El tiempo se acaba (Maggie ha intentado
suicidarse mordiéndose la lengua) y un angustiado
Frankie consulta al sacerdote (“Ella quiere morir y yo
quiero que se queda conmigo. Manteniéndola viva la
estoy matando”), pero quien lo convence para que
acceda a los deseos de la joven es Eddie (“Yo te encontré una boxeadora y
tú la convertiste en la mejor que podía ser”). Finalmente, en una escena
memorable, Frankie mantiene una última conversación con Maggie, en la que
le desvela el significado de "Mo Cuishle" (“mi amor, mi sangre”). Un emotivo
primer plano de ella expresa su agradecimiento y sirve como despedida.
Después, Frankie desconecta el respirador y le inyecta adrenalina. Ya
muerta, el rostro de Maggie recobra la serenidad.

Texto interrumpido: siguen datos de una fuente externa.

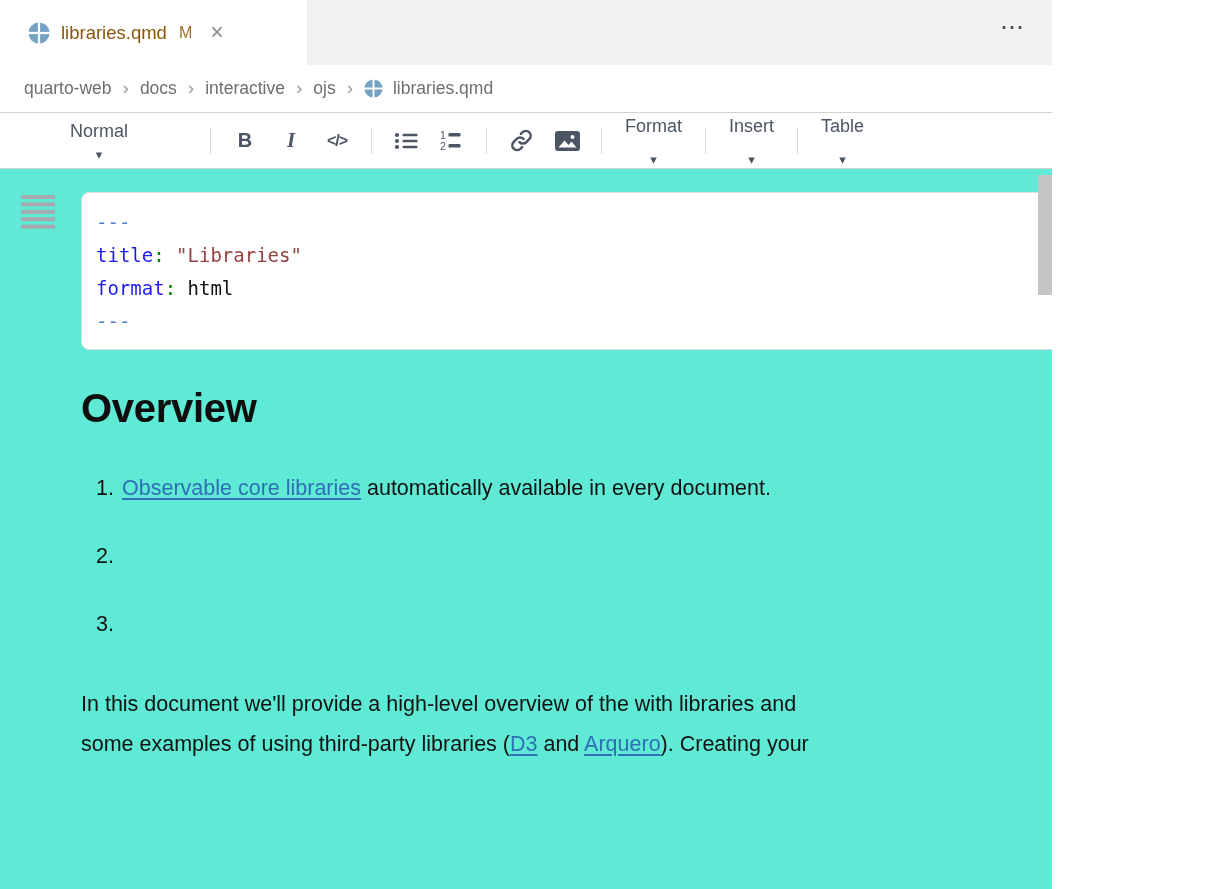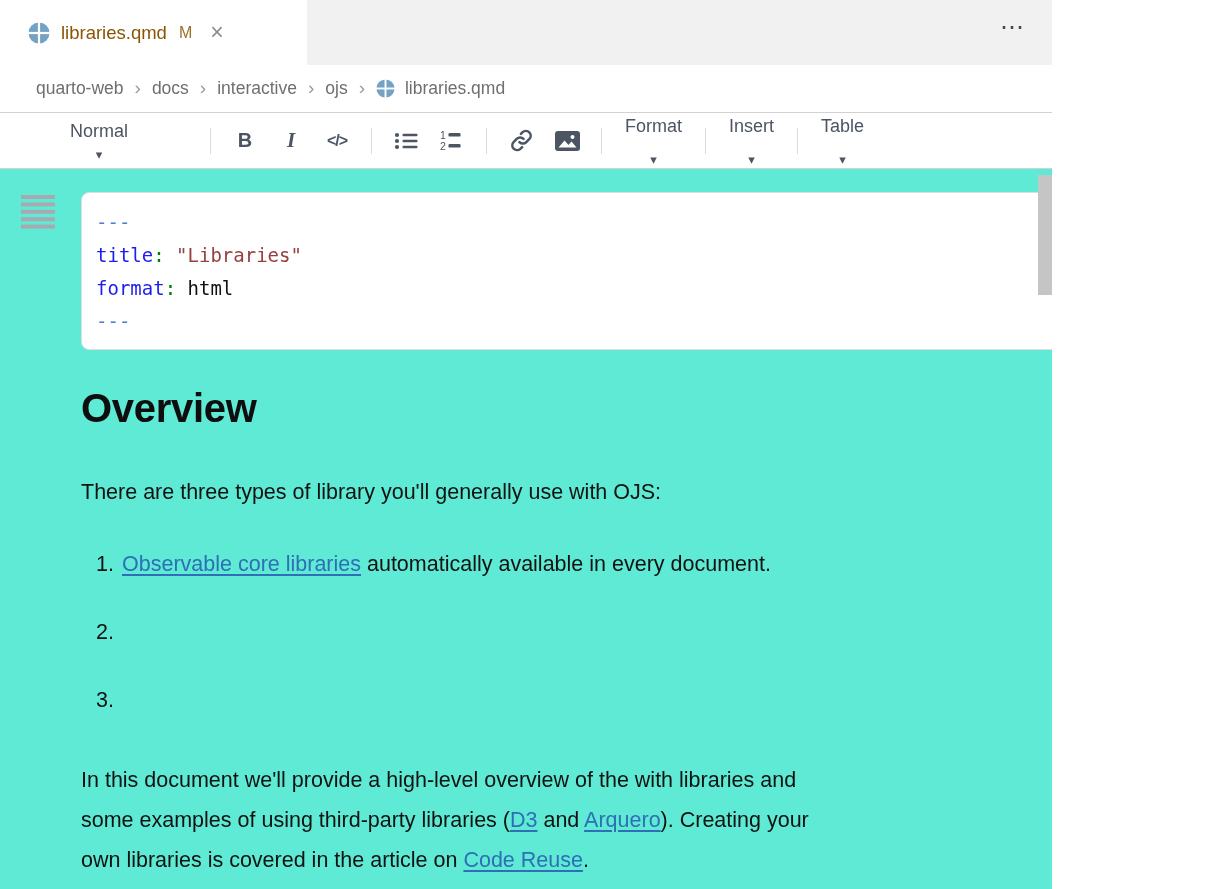"quarto-web" .breadcrumb { padding-left: 36px -> 24px }
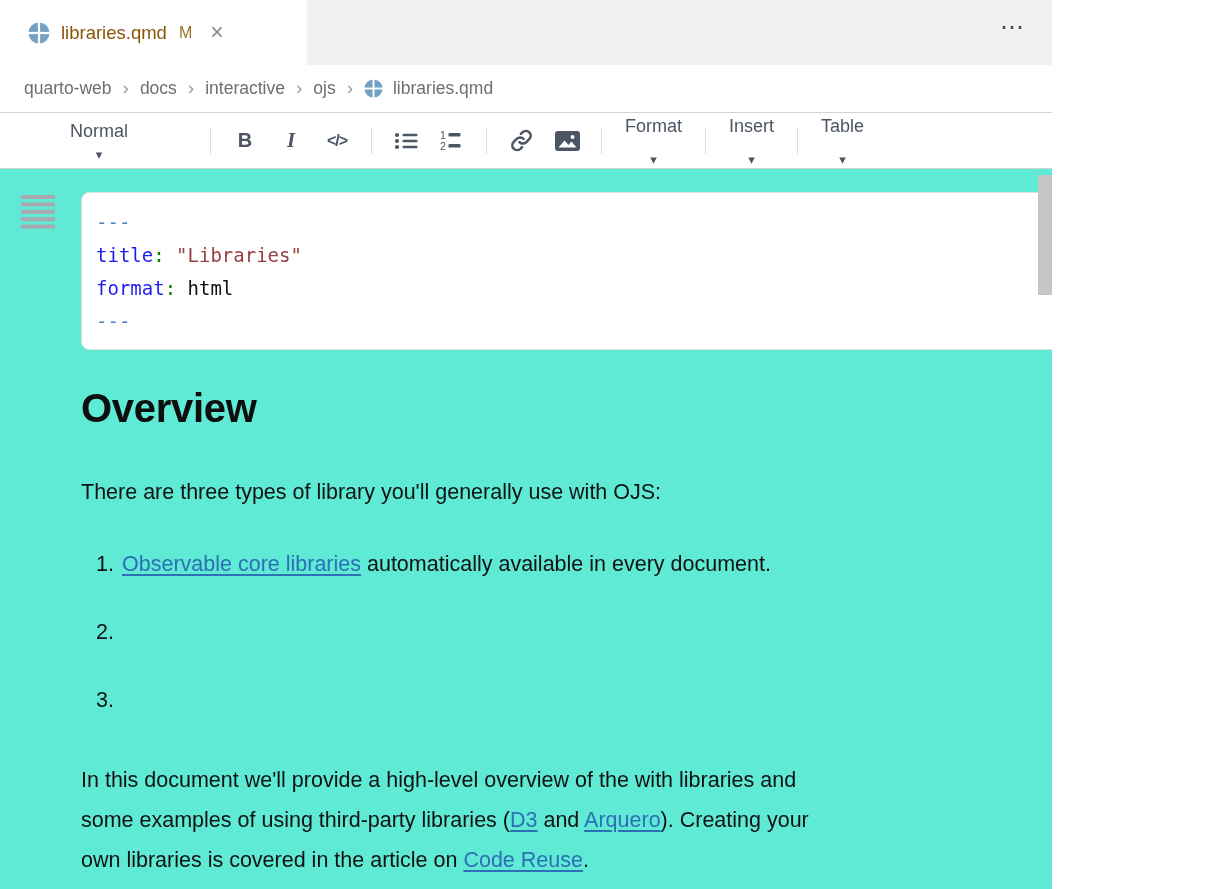"There are three types of" p.body-p { html: <p>There are three types of library you'll generally use with OJS:</p> -> none }
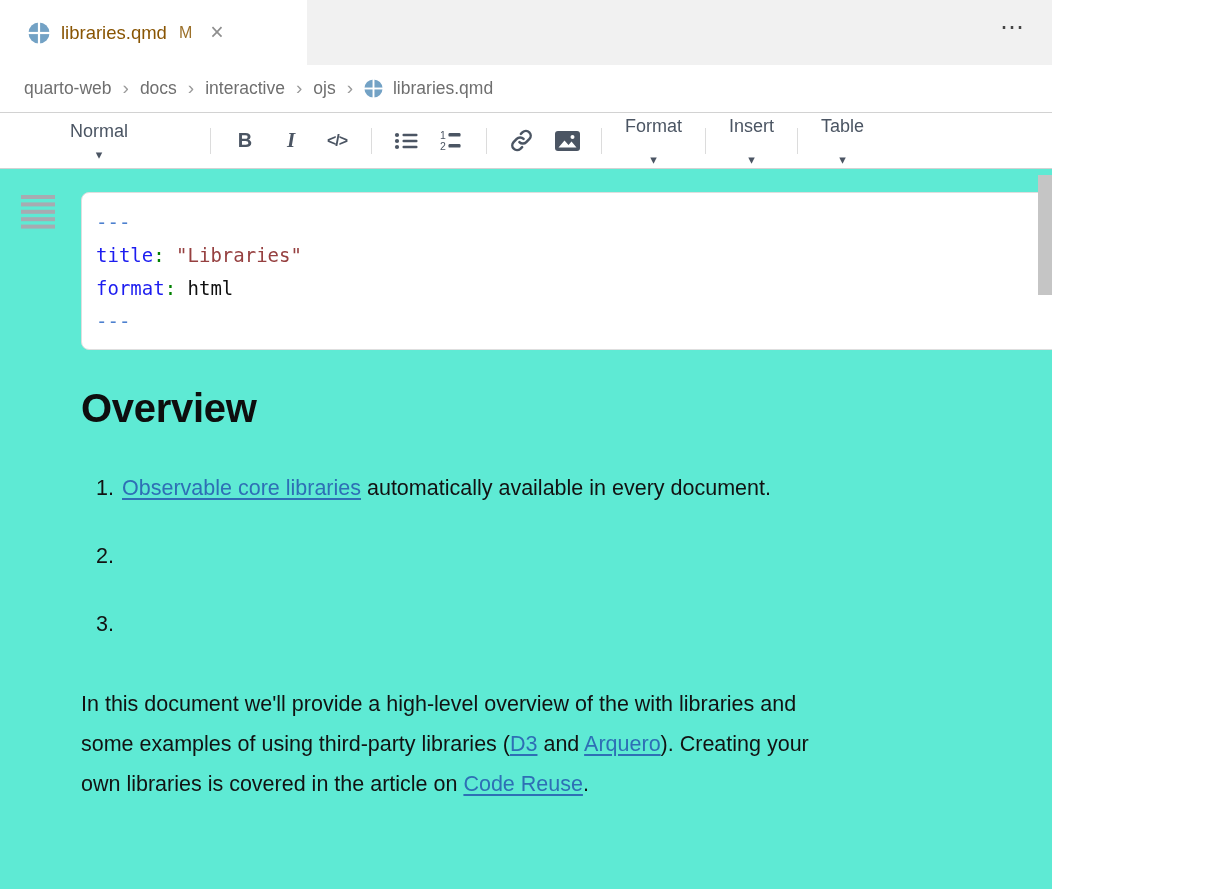"own libraries is covered in" span.pline { html: <span><span>own libraries is covered in the article on </span><a>Code Reuse</a><span>.</span></span> -> none }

Frankie no vuelve al gimnasio (sí vemos un plano del bar donde tomó
tarta de limón junto a Maggie) y Eddie (asombroso Morgan Freeman en su
creación de un personaje hecho de bondad, tristeza y conformismo) cierra
el relato afirmando que escribe esta carta a la hija de Frankie para que
sepa cómo era su padre en realidad.
Million Dolar Baby es mucho más que una película sobre el boxeo.
Convierte al boxeo en una metáfora de la vida. Los personajes se ven
enfrentados al dolor y a la muerte (realidades tratadas con enorme respeto
y sensibilidad), sometidos a dudas y dilemas morales, asomados al abismo
que separa la realidad de sus deseos. Con todo ello, Clint Eastwood sacude la
conciencia del espectador, obligado a mirar de frente, quizá con un nudo en
la garganta, encogido, semejante drama de amor y dolor.